**Task data:**
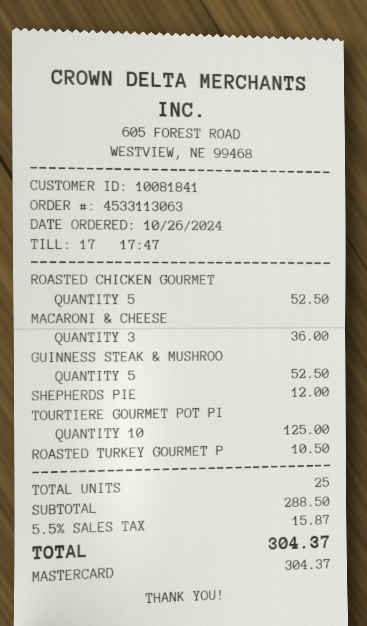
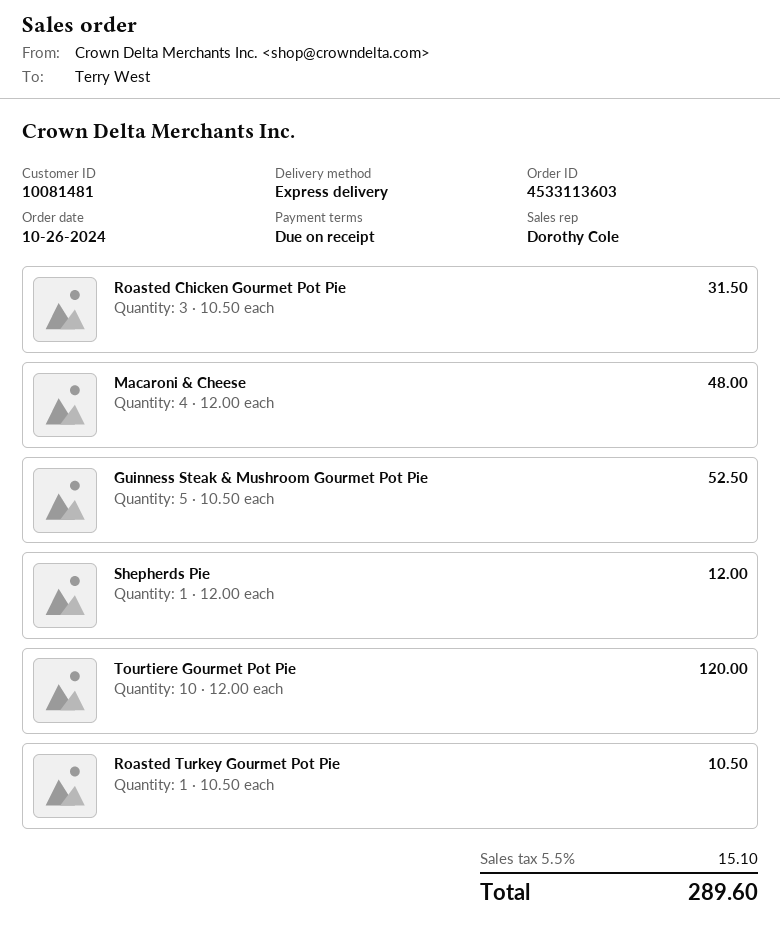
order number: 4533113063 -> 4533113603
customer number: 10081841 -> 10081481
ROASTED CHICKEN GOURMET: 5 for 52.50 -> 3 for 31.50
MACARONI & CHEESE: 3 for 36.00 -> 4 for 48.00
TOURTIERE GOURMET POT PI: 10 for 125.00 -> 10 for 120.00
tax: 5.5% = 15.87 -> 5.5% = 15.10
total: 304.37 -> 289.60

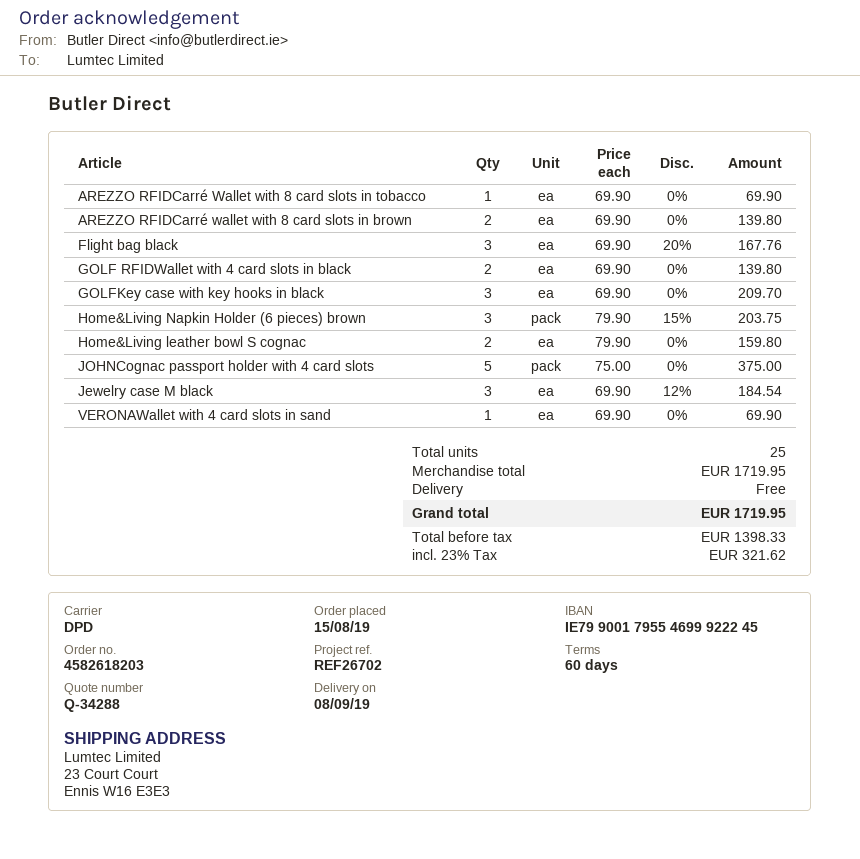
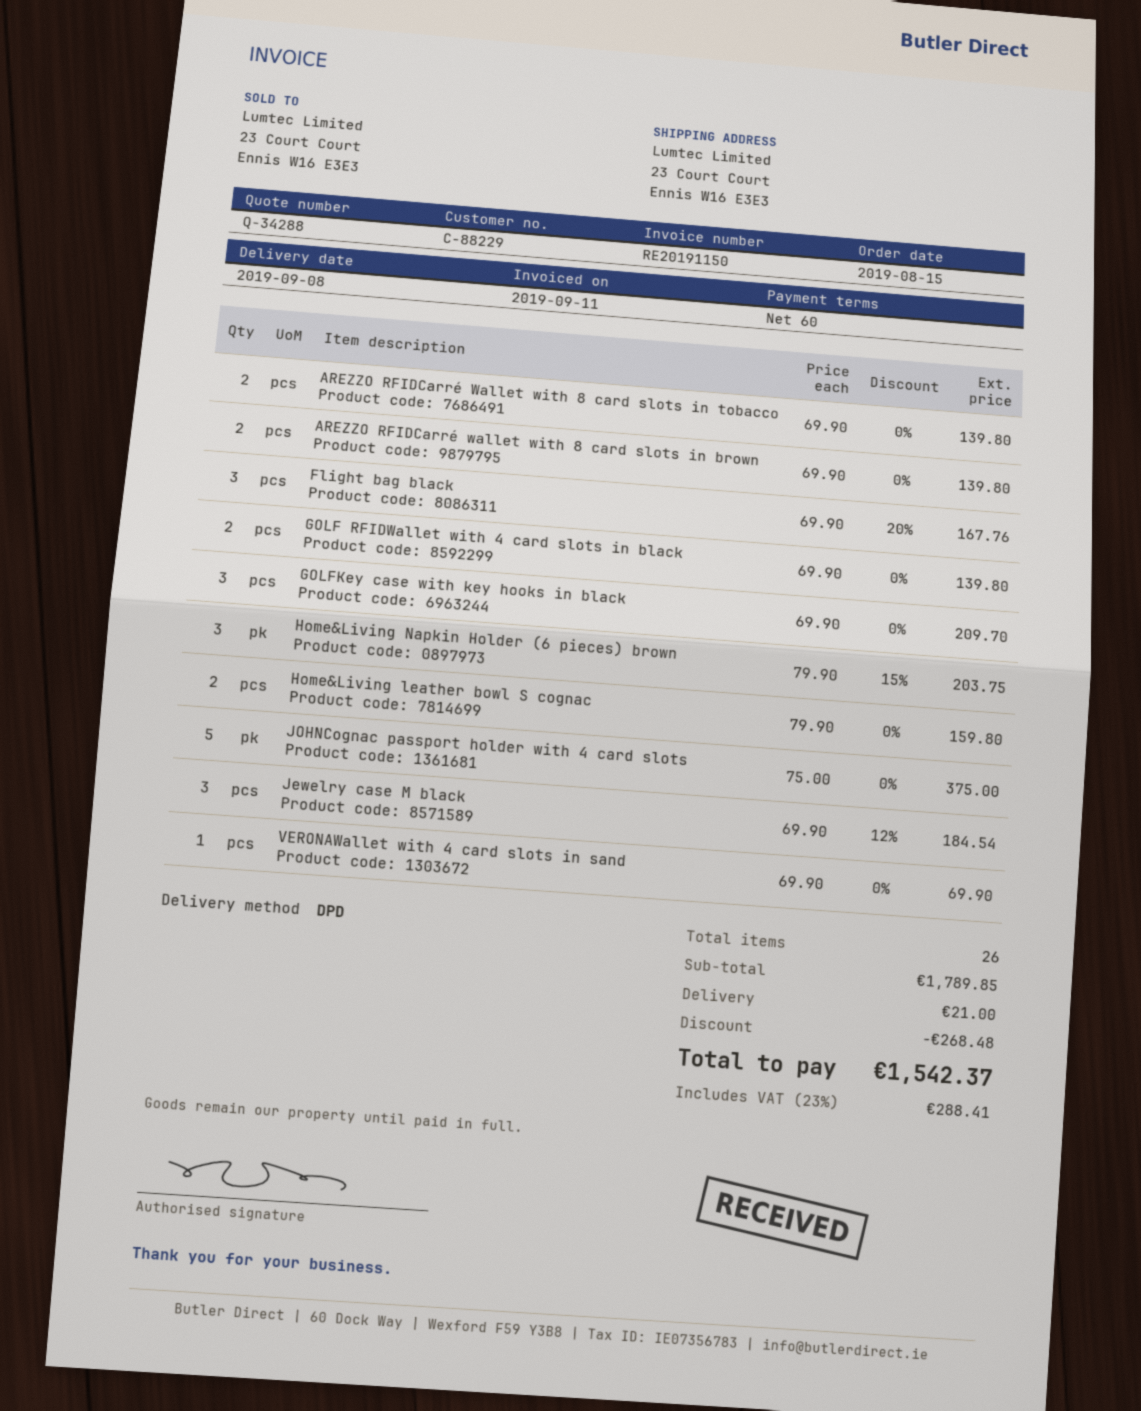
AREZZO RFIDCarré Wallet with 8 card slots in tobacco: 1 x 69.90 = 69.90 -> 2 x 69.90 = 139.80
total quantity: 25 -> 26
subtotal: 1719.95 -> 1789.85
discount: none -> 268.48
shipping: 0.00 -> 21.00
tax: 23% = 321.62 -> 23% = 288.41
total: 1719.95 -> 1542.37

**Work item:**
Each line from the one containing "total quantity: 25 -> 26" through the final line of the listing above should be returned exactly; return nothing else.

**Exercise result:**
total quantity: 25 -> 26
subtotal: 1719.95 -> 1789.85
discount: none -> 268.48
shipping: 0.00 -> 21.00
tax: 23% = 321.62 -> 23% = 288.41
total: 1719.95 -> 1542.37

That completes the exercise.